**ACTIVITY:**
Please reproduce every record exactly as written, leaving out the pictures.

======

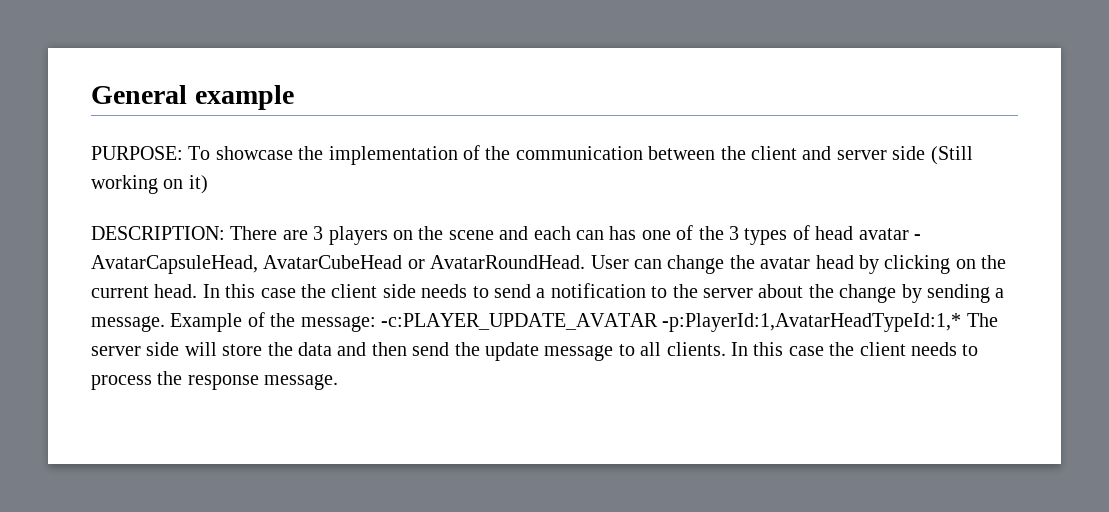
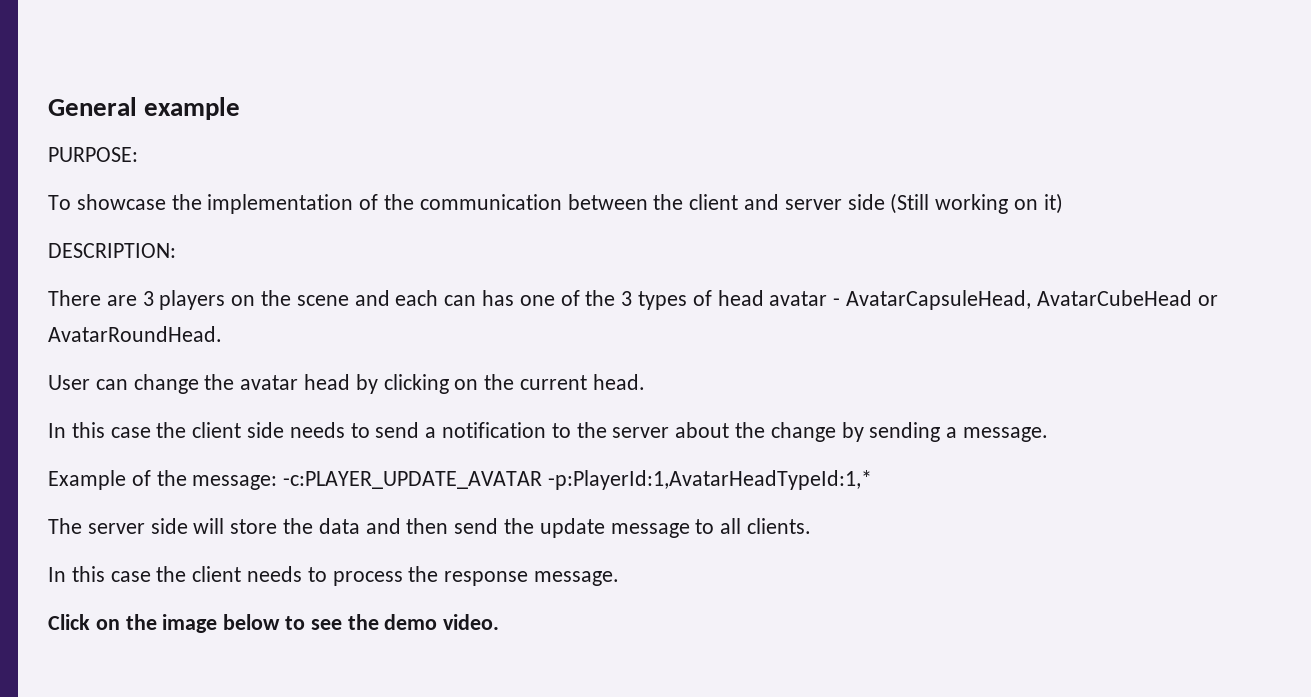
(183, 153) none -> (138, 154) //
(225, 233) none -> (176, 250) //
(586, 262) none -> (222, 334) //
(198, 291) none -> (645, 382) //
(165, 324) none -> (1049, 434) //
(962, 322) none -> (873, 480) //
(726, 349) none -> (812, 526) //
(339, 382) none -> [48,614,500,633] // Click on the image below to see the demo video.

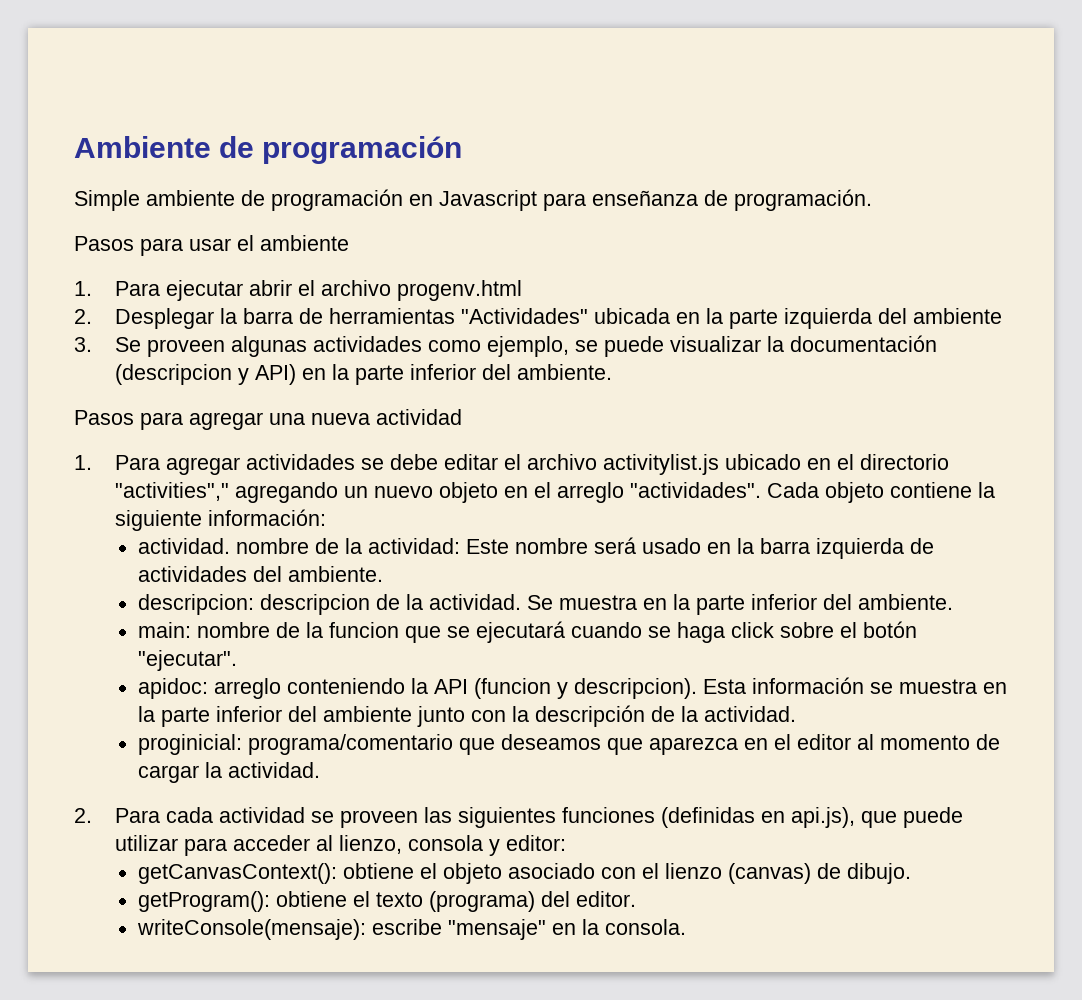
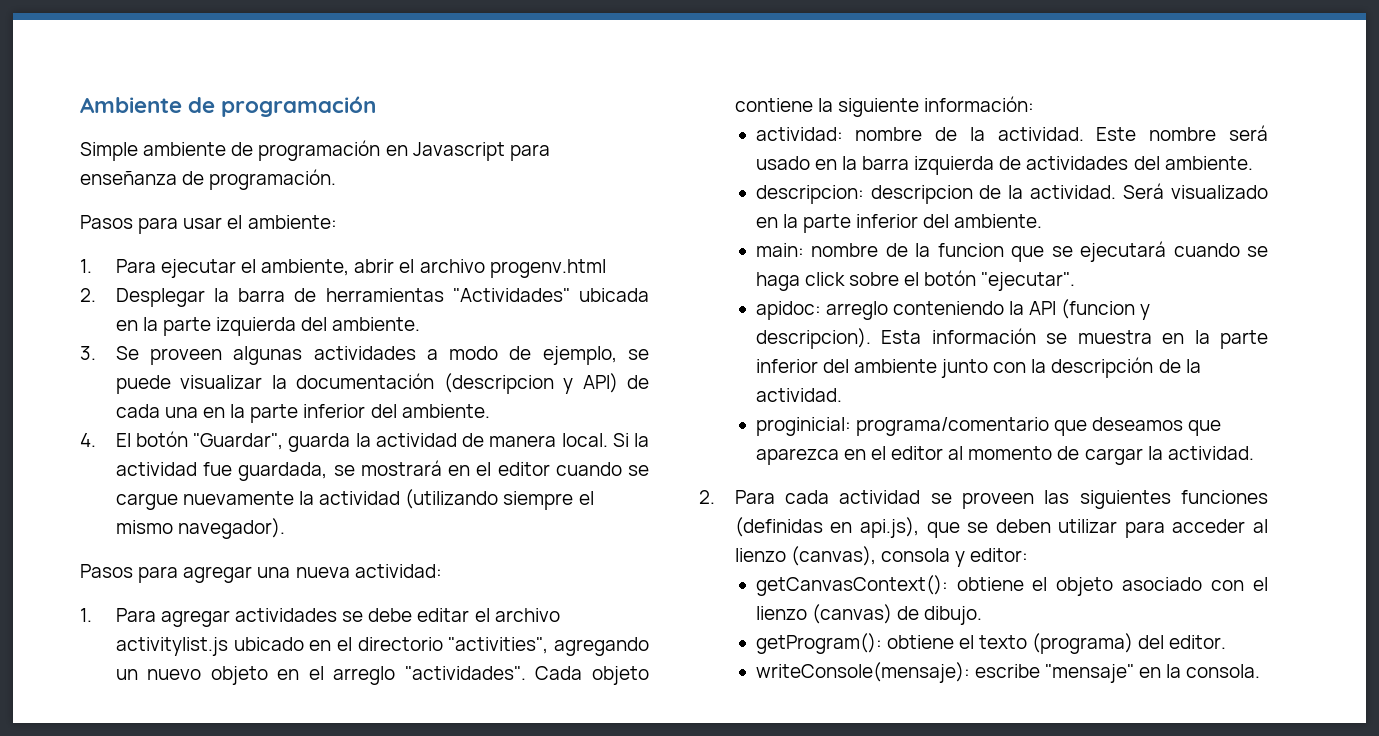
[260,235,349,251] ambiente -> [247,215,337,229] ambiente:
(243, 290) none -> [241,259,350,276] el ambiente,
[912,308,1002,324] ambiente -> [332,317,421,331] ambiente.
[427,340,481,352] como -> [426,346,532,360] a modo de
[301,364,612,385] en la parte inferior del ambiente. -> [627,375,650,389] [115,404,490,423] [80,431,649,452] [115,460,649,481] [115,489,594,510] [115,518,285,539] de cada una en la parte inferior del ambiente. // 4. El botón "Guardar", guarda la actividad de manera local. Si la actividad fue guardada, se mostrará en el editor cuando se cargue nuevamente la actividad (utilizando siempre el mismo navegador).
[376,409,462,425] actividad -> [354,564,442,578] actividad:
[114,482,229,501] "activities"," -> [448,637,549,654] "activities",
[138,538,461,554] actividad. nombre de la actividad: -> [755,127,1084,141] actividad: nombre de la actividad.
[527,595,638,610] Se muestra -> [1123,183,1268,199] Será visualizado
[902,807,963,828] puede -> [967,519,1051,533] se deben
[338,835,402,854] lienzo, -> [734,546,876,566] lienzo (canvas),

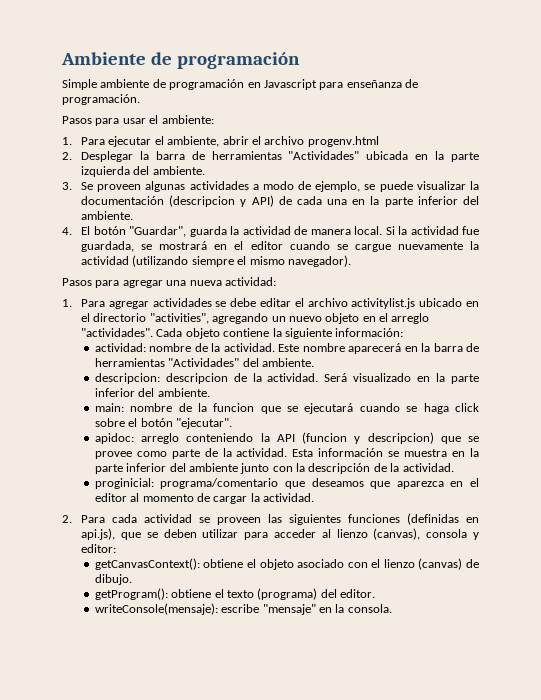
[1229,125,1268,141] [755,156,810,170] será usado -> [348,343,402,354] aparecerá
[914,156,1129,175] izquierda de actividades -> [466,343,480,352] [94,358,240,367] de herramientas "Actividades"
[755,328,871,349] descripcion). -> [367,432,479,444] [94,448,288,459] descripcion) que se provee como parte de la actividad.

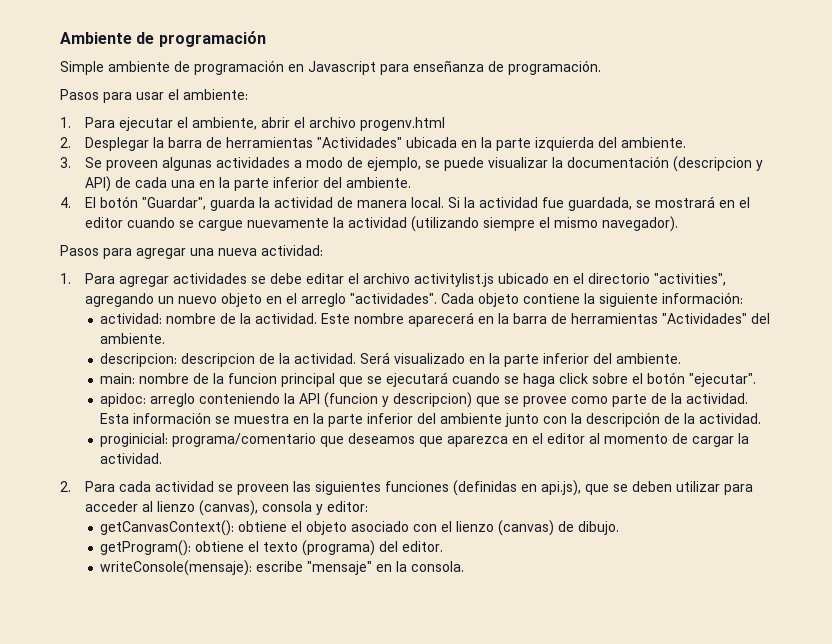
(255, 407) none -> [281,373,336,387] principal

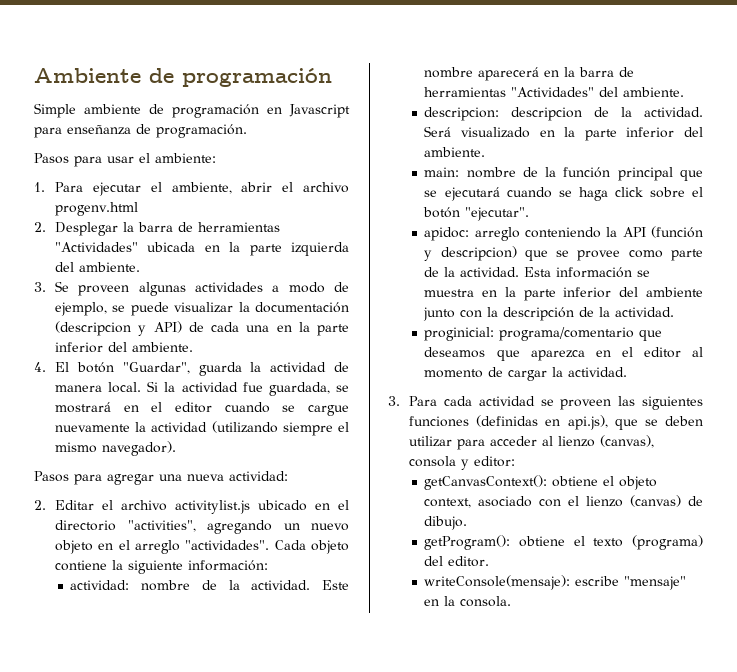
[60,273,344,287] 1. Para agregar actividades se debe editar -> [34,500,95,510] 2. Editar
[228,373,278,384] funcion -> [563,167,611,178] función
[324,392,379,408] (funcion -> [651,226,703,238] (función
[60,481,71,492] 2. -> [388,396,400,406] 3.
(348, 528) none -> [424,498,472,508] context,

======

**RESPONSE TO THIS EXERCISE:**
(183, 153) none -> (138, 154) //
(225, 233) none -> (176, 250) //
(586, 262) none -> (222, 334) //
(198, 291) none -> (645, 382) //
(165, 324) none -> (1049, 434) //
(962, 322) none -> (873, 480) //
(726, 349) none -> (812, 526) //
(339, 382) none -> [48,614,500,633] // Click on the image below to see the demo video.

[260,235,349,251] ambiente -> [247,215,337,229] ambiente:
(243, 290) none -> [241,259,350,276] el ambiente,
[912,308,1002,324] ambiente -> [332,317,421,331] ambiente.
[427,340,481,352] como -> [426,346,532,360] a modo de
[301,364,612,385] en la parte inferior del ambiente. -> [627,375,650,389] [115,404,490,423] [80,431,649,452] [115,460,649,481] [115,489,594,510] [115,518,285,539] de cada una en la parte inferior del ambiente. // 4. El botón "Guardar", guarda la actividad de manera local. Si la actividad fue guardada, se mostrará en el editor cuando se cargue nuevamente la actividad (utilizando siempre el mismo navegador).
[376,409,462,425] actividad -> [354,564,442,578] actividad:
[114,482,229,501] "activities"," -> [448,637,549,654] "activities",
[138,538,461,554] actividad. nombre de la actividad: -> [755,127,1084,141] actividad: nombre de la actividad.
[527,595,638,610] Se muestra -> [1123,183,1268,199] Será visualizado
[902,807,963,828] puede -> [967,519,1051,533] se deben
[338,835,402,854] lienzo, -> [734,546,876,566] lienzo (canvas),

[1229,125,1268,141] [755,156,810,170] será usado -> [348,343,402,354] aparecerá
[914,156,1129,175] izquierda de actividades -> [466,343,480,352] [94,358,240,367] de herramientas "Actividades"
[755,328,871,349] descripcion). -> [367,432,479,444] [94,448,288,459] descripcion) que se provee como parte de la actividad.

(255, 407) none -> [281,373,336,387] principal

[60,273,344,287] 1. Para agregar actividades se debe editar -> [34,500,95,510] 2. Editar
[228,373,278,384] funcion -> [563,167,611,178] función
[324,392,379,408] (funcion -> [651,226,703,238] (función
[60,481,71,492] 2. -> [388,396,400,406] 3.
(348, 528) none -> [424,498,472,508] context,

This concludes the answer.